• EXERCISE BRIEF: Search the entries below for "after". Report each line where it occurs.

___ INFORMATION

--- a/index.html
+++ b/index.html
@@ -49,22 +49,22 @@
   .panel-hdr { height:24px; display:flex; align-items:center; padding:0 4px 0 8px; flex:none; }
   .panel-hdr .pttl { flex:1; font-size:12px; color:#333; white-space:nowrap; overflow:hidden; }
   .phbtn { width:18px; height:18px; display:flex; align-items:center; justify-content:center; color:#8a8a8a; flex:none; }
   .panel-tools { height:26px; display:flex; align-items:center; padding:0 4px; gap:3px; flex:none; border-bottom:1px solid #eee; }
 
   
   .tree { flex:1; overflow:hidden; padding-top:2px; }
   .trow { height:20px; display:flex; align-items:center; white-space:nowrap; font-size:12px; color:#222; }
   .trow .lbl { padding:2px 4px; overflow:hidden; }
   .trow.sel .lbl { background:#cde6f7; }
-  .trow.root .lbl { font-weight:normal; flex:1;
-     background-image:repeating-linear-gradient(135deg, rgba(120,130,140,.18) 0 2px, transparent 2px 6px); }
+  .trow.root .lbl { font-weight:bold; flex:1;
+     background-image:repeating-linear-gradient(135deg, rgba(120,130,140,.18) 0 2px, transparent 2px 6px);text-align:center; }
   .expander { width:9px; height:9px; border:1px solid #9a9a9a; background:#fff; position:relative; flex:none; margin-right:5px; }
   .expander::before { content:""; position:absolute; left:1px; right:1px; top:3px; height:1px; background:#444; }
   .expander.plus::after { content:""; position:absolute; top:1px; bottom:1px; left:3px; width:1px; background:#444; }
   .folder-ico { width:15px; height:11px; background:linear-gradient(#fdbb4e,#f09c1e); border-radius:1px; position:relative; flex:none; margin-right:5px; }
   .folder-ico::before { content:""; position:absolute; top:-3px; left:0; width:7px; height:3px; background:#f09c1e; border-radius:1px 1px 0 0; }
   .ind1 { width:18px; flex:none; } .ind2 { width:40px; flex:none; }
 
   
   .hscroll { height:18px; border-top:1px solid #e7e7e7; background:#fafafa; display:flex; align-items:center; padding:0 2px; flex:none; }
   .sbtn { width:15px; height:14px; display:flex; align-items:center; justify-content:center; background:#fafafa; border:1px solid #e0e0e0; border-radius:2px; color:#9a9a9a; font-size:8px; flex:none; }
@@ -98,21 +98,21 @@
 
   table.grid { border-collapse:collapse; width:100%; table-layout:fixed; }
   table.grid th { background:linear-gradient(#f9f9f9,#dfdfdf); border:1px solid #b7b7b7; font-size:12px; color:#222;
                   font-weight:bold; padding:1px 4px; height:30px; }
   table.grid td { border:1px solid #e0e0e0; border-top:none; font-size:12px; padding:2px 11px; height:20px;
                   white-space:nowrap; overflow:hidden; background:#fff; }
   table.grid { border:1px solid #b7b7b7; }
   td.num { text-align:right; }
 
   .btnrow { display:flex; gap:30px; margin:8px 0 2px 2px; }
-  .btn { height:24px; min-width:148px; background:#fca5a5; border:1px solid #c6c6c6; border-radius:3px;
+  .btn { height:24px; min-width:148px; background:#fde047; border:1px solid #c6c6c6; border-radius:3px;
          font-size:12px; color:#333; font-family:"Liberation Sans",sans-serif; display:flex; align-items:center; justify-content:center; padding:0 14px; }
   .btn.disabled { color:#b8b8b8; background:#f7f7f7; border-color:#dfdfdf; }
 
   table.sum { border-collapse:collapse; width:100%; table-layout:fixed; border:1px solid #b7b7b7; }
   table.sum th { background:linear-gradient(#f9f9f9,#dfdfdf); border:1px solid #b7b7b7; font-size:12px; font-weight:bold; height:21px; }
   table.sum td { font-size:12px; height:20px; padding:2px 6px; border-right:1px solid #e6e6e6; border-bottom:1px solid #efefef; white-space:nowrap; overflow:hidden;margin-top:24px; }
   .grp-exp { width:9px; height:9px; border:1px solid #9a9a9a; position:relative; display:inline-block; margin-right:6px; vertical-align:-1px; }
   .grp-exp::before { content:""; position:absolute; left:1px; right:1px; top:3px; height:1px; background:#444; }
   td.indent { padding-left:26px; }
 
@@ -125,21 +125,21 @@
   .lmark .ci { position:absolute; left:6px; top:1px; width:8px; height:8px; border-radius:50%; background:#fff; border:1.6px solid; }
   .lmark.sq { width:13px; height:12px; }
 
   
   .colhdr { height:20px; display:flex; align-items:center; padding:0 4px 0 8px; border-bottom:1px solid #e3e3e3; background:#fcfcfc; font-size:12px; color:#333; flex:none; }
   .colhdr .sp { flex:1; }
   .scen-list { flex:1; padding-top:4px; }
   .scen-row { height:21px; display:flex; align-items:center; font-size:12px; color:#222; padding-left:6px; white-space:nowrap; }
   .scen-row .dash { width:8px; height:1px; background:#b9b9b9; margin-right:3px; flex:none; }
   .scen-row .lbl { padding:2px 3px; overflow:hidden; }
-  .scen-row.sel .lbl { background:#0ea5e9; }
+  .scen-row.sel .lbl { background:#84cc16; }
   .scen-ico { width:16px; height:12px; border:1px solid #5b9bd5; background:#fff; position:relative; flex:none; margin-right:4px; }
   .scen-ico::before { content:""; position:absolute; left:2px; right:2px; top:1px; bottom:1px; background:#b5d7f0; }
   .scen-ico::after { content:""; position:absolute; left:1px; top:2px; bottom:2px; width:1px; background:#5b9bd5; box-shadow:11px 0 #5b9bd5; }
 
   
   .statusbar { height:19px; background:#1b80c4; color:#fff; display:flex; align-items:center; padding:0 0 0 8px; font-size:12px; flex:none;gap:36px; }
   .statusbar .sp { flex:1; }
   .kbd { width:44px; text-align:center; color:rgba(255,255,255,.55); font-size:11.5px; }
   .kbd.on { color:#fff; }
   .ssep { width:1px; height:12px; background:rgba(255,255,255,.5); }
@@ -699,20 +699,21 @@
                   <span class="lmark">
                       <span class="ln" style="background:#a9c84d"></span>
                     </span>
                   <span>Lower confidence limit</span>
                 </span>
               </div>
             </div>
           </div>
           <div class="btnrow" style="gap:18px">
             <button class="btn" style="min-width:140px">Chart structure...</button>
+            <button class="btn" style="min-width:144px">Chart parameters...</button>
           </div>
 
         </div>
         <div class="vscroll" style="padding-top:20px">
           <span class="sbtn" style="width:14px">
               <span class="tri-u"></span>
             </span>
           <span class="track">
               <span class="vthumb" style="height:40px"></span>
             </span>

______
___ INFORMATION

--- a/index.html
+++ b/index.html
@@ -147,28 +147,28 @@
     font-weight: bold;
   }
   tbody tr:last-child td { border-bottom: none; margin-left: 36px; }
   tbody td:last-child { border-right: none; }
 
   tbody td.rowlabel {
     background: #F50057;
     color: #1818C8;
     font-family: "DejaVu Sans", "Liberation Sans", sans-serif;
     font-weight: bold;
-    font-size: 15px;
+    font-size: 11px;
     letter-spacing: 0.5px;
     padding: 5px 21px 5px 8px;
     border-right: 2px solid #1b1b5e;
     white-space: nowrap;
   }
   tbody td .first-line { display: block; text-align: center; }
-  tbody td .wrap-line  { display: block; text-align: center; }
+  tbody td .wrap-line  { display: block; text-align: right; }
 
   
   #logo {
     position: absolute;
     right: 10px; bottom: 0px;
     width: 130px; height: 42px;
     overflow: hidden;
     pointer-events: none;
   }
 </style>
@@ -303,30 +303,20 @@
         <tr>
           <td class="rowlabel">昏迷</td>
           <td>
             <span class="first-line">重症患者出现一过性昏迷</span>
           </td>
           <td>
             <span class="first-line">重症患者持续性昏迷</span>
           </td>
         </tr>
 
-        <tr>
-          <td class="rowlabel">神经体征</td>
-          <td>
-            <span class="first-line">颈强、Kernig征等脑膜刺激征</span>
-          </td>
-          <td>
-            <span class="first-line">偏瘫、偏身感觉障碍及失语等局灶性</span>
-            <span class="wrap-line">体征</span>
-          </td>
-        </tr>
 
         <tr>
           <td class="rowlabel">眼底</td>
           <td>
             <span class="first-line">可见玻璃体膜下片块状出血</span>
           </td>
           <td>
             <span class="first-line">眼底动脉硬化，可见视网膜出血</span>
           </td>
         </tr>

______

• RESULT OF THE EXERCISE:
   .expander.plus::after { content:""; position:absolute; top:1px; bottom:1px; left:3px; width:1px; background:#444; }
   .scen-ico::after { content:""; position:absolute; left:1px; top:2px; bottom:2px; width:1px; background:#5b9bd5; box-shadow:11px 0 #5b9bd5; }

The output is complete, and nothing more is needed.